Identification of DE exons can inform us on how the demethylation treatment affects exons recognition, and it can shed lights on the potential regulatory role of DNA methylation on alternative splicing. In total, 5958 (up: 3362, down: 2596), 4766 (up: 2364, down: 2402), 3102 (up: 1940, down: 1162) and 4334 (up: 2557, down: 1777) DE exons were identified on Day 5, Day 9, Day 13 and Day 17, respectively (Padj < 0.05). Among them, 1103 exons were observed with significant changes across all time points (Fig. 2a). Unlike DE genes, the most abundant DE exons were identified on Day 5, followed with steady decrease on Day 9 and Day 13 and increased again on Day 17 (Fig. 2a). We also tried to measure the overlap between DE exons and DE genes. We found that 68, 73, 78 and 87 DE genes from Day 5, Day 9, Day 13 and Day 17 contained at least one DE exon (Fig. 2b). For instance, significant changes were found on exon 2, 3, 4 and 6 of tumor antigen MAGEA3 across all time points, while MAGEA3 itself was also known as a DE gene throughout 5-Aza-CdR treatment (Figs 2c and 1e). Interestingly, we also note that most DE genes do not contain any DE exon regardless of the exposure time (Fig. 2b). Thus, most of the genes may not be subject to isoform switching, despite that the overall expressions changed considerably. Functional analysis revealed that genes with DE exons were mainly associated with biological processes such as translational elongation, biopolymer methylation and DNA methylation. In summary, 5-Aza-CdR can not only induce changes in gene expression, but also exon-level changes for a small subset of DE genes.
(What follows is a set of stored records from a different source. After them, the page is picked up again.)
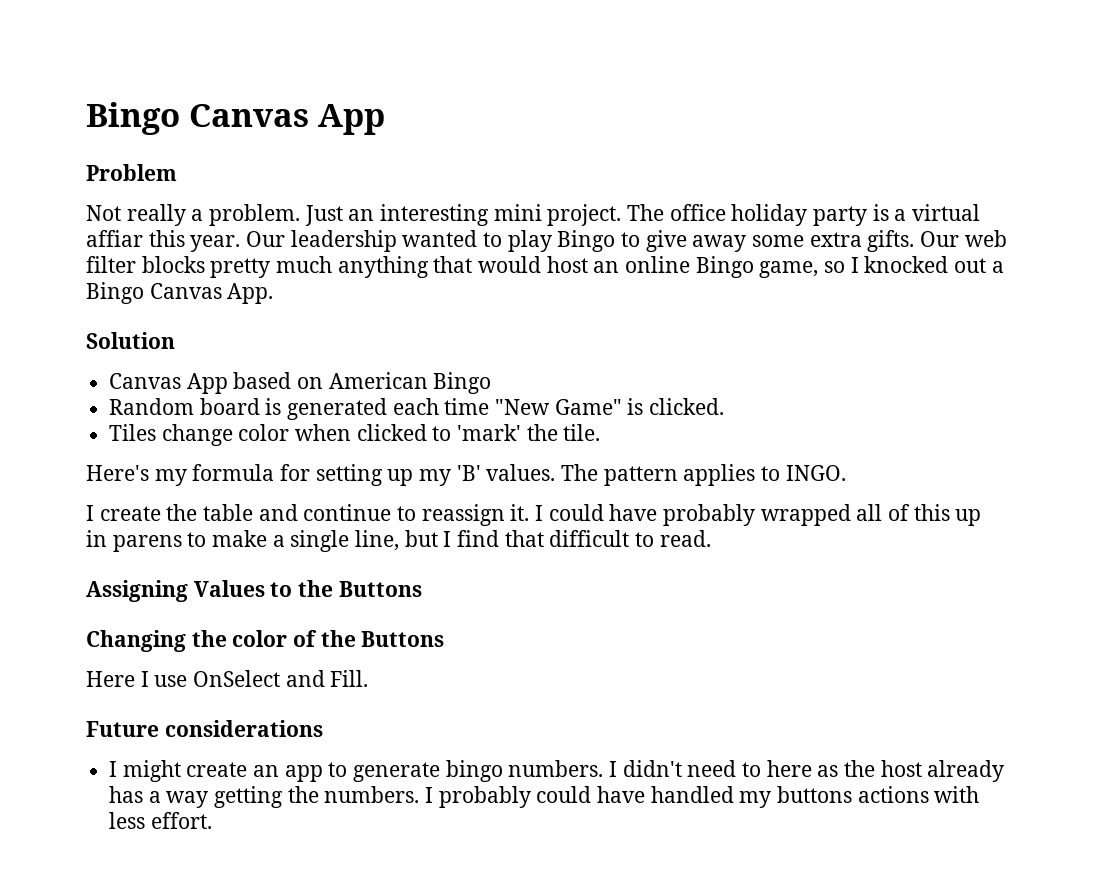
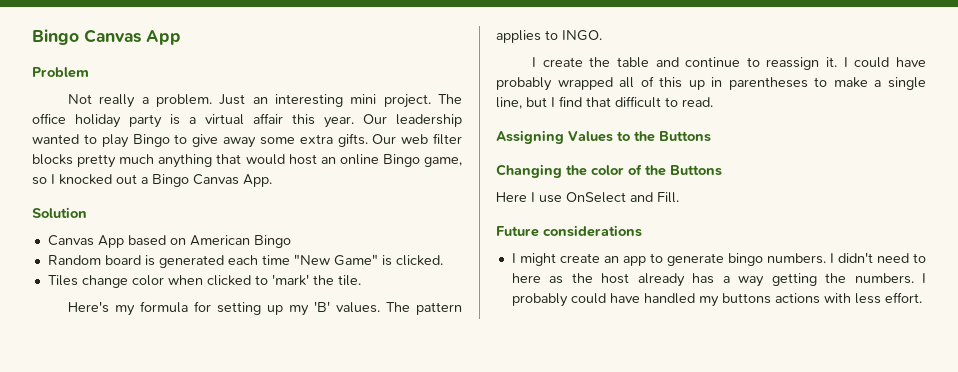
- The office holiday party is a virtual affiar this year.
+ The office holiday party is a virtual affair this year.
- I could have probably wrapped all of this up in parens to make a single line, but I find that difficult to read.
+ I could have probably wrapped all of this up in parentheses to make a single line, but I find that difficult to read.

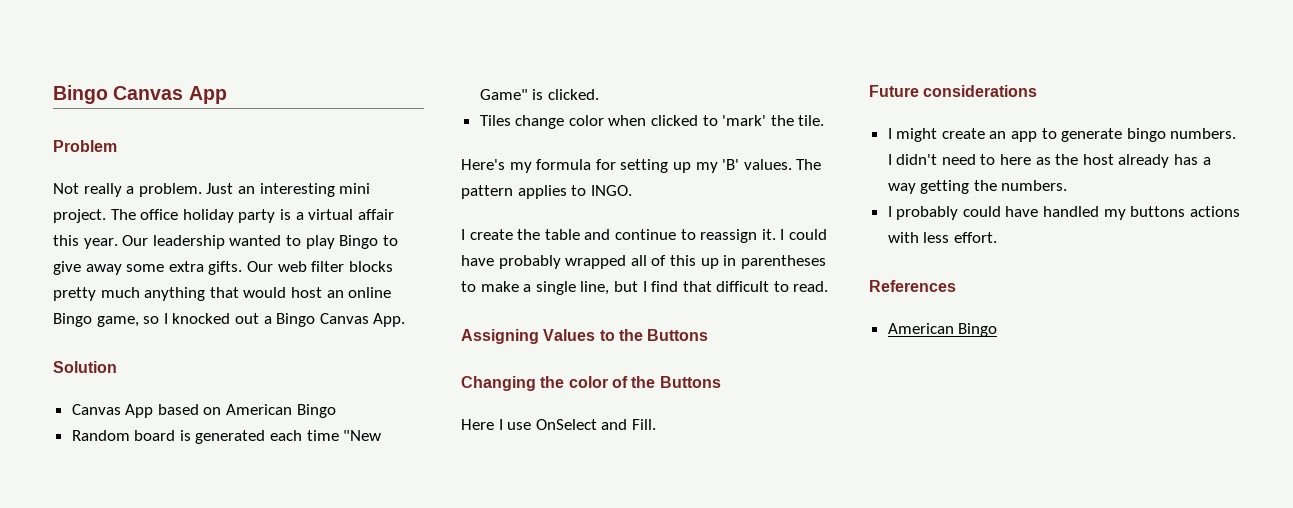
- I didn't need to here as the host already has a way getting the numbers. I probably could have handled my buttons actions with less effort.
+ I didn't need to here as the host already has a way getting the numbers.
+ I probably could have handled my buttons actions with less effort.
+ References
+ American Bingo

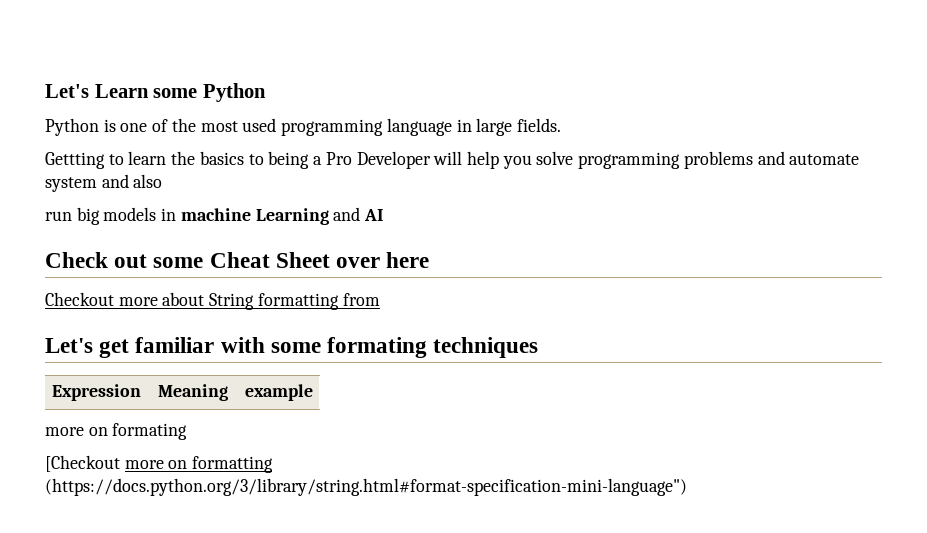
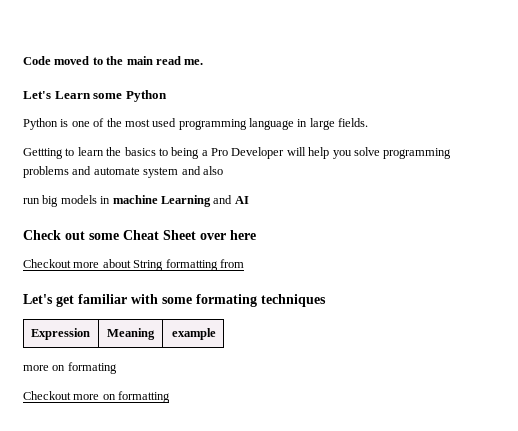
+ Code moved to the main read me.
- [Checkout more on formatting (https://docs.python.org/3/library/string.html#format-specification-mini-language")
+ Checkout more on formatting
Figure 2: Summary of differentially expressed exons after 5-Aza-CdR treatment.
Figure 2

(a) Venn diagram showing overlapped differentially expressed exons found in each time point. (b) Venn diagram showing overlapped genes identified as both differentially expressed genes and genes containing differentially expressed exons. (c) Visualization of differentially expressed exons found in MAGEA3 (ENSG00000221867.4) after 5, 9, 13, and 17 days treatment (differentially expressed exons were highlighted in red).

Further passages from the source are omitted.